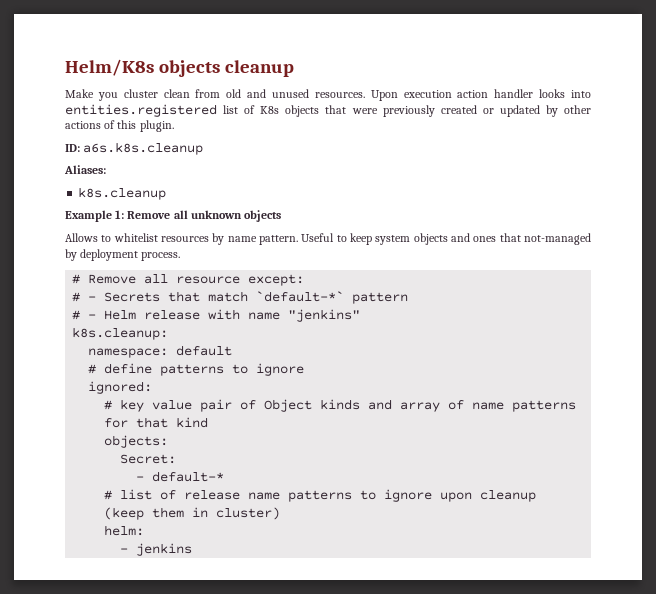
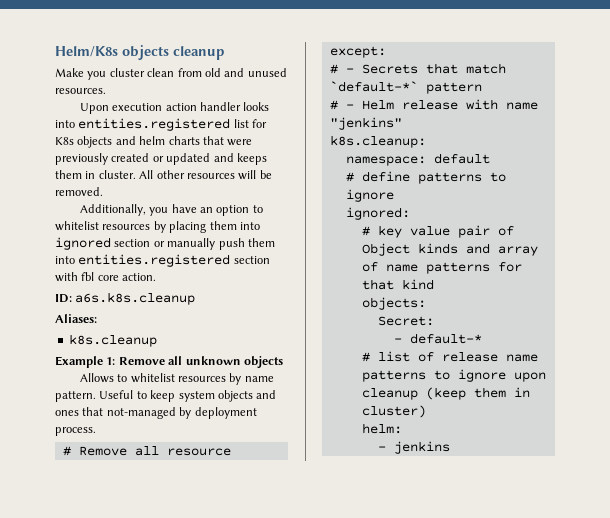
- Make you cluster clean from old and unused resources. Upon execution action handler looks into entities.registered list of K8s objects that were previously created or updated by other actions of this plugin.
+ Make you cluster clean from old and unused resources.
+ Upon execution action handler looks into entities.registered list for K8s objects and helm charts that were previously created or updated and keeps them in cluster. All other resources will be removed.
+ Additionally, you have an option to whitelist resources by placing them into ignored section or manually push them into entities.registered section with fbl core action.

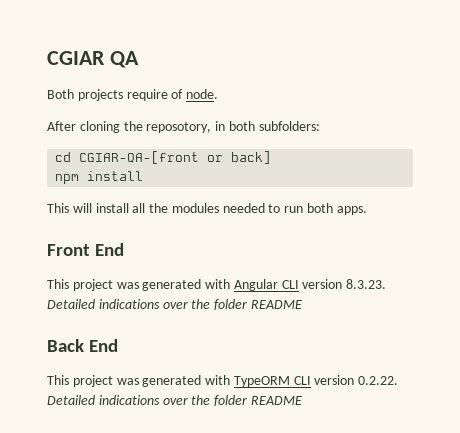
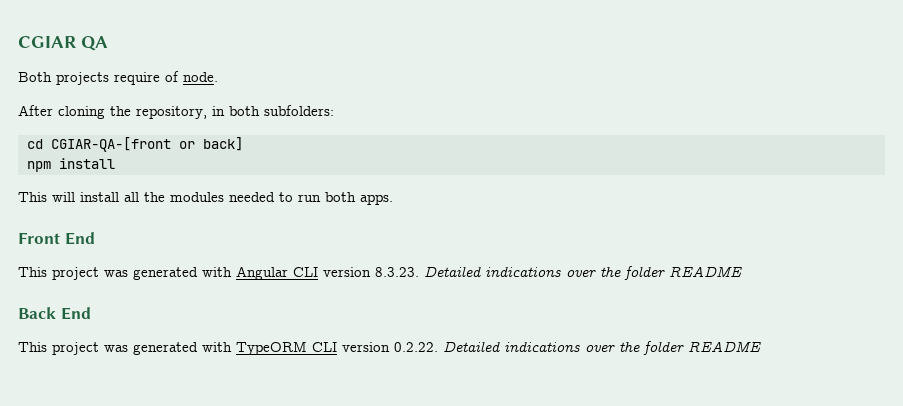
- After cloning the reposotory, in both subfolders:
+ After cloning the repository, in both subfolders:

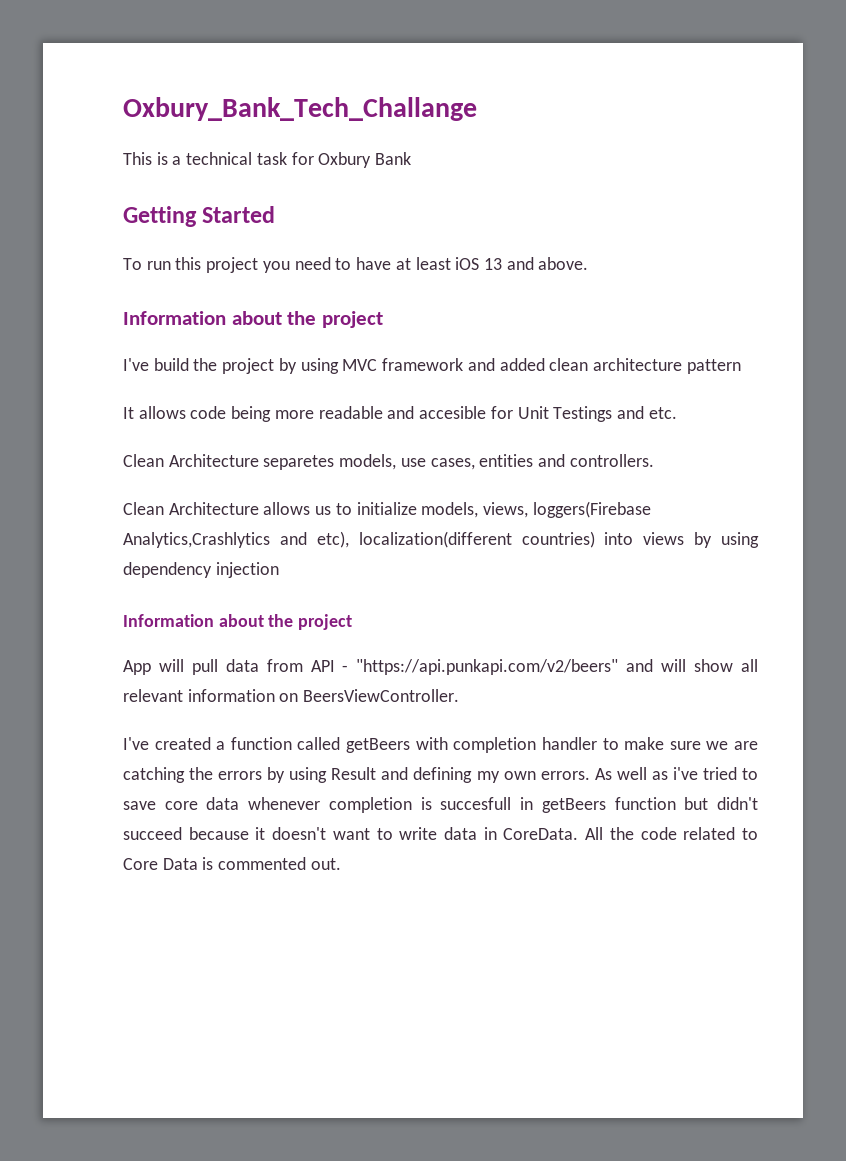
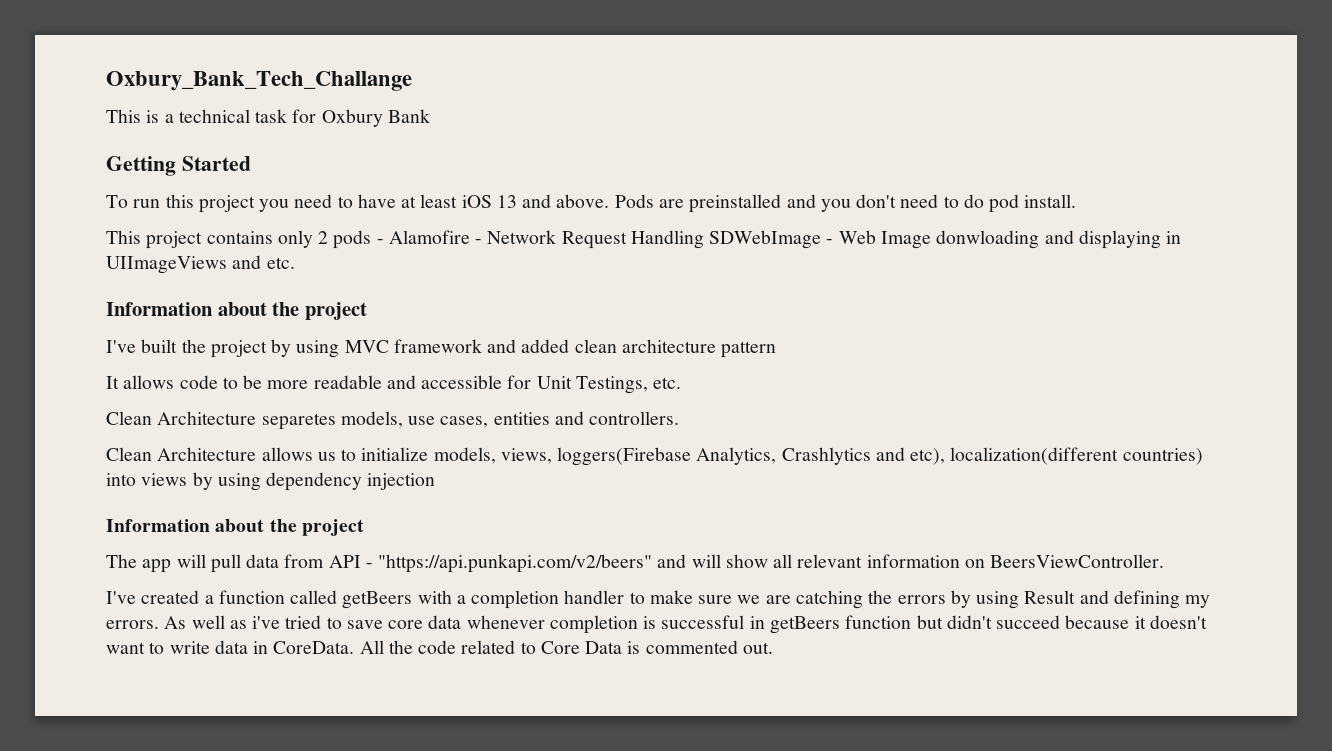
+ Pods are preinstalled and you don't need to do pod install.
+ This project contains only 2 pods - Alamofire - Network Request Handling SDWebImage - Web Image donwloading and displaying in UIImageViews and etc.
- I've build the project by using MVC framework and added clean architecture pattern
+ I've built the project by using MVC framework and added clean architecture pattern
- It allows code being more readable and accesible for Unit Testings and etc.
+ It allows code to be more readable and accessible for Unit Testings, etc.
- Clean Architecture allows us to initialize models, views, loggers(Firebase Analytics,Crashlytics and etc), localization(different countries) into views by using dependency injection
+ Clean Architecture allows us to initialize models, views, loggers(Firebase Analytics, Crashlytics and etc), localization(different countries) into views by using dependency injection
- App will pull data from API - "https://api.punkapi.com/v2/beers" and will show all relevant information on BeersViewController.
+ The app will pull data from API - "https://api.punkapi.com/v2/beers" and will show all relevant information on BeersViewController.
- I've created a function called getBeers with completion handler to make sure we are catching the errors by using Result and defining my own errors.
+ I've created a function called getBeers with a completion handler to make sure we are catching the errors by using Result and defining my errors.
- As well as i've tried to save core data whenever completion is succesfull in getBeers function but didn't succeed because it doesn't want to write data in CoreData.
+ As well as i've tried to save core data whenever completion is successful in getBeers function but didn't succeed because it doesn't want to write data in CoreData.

========================================================================

Work instruction –
Repeat the records above verbatim, with no pictures in the result.

Your response –
- Make you cluster clean from old and unused resources. Upon execution action handler looks into entities.registered list of K8s objects that were previously created or updated by other actions of this plugin.
+ Make you cluster clean from old and unused resources.
+ Upon execution action handler looks into entities.registered list for K8s objects and helm charts that were previously created or updated and keeps them in cluster. All other resources will be removed.
+ Additionally, you have an option to whitelist resources by placing them into ignored section or manually push them into entities.registered section with fbl core action.

- After cloning the reposotory, in both subfolders:
+ After cloning the repository, in both subfolders:

+ Pods are preinstalled and you don't need to do pod install.
+ This project contains only 2 pods - Alamofire - Network Request Handling SDWebImage - Web Image donwloading and displaying in UIImageViews and etc.
- I've build the project by using MVC framework and added clean architecture pattern
+ I've built the project by using MVC framework and added clean architecture pattern
- It allows code being more readable and accesible for Unit Testings and etc.
+ It allows code to be more readable and accessible for Unit Testings, etc.
- Clean Architecture allows us to initialize models, views, loggers(Firebase Analytics,Crashlytics and etc), localization(different countries) into views by using dependency injection
+ Clean Architecture allows us to initialize models, views, loggers(Firebase Analytics, Crashlytics and etc), localization(different countries) into views by using dependency injection
- App will pull data from API - "https://api.punkapi.com/v2/beers" and will show all relevant information on BeersViewController.
+ The app will pull data from API - "https://api.punkapi.com/v2/beers" and will show all relevant information on BeersViewController.
- I've created a function called getBeers with completion handler to make sure we are catching the errors by using Result and defining my own errors.
+ I've created a function called getBeers with a completion handler to make sure we are catching the errors by using Result and defining my errors.
- As well as i've tried to save core data whenever completion is succesfull in getBeers function but didn't succeed because it doesn't want to write data in CoreData.
+ As well as i've tried to save core data whenever completion is successful in getBeers function but didn't succeed because it doesn't want to write data in CoreData.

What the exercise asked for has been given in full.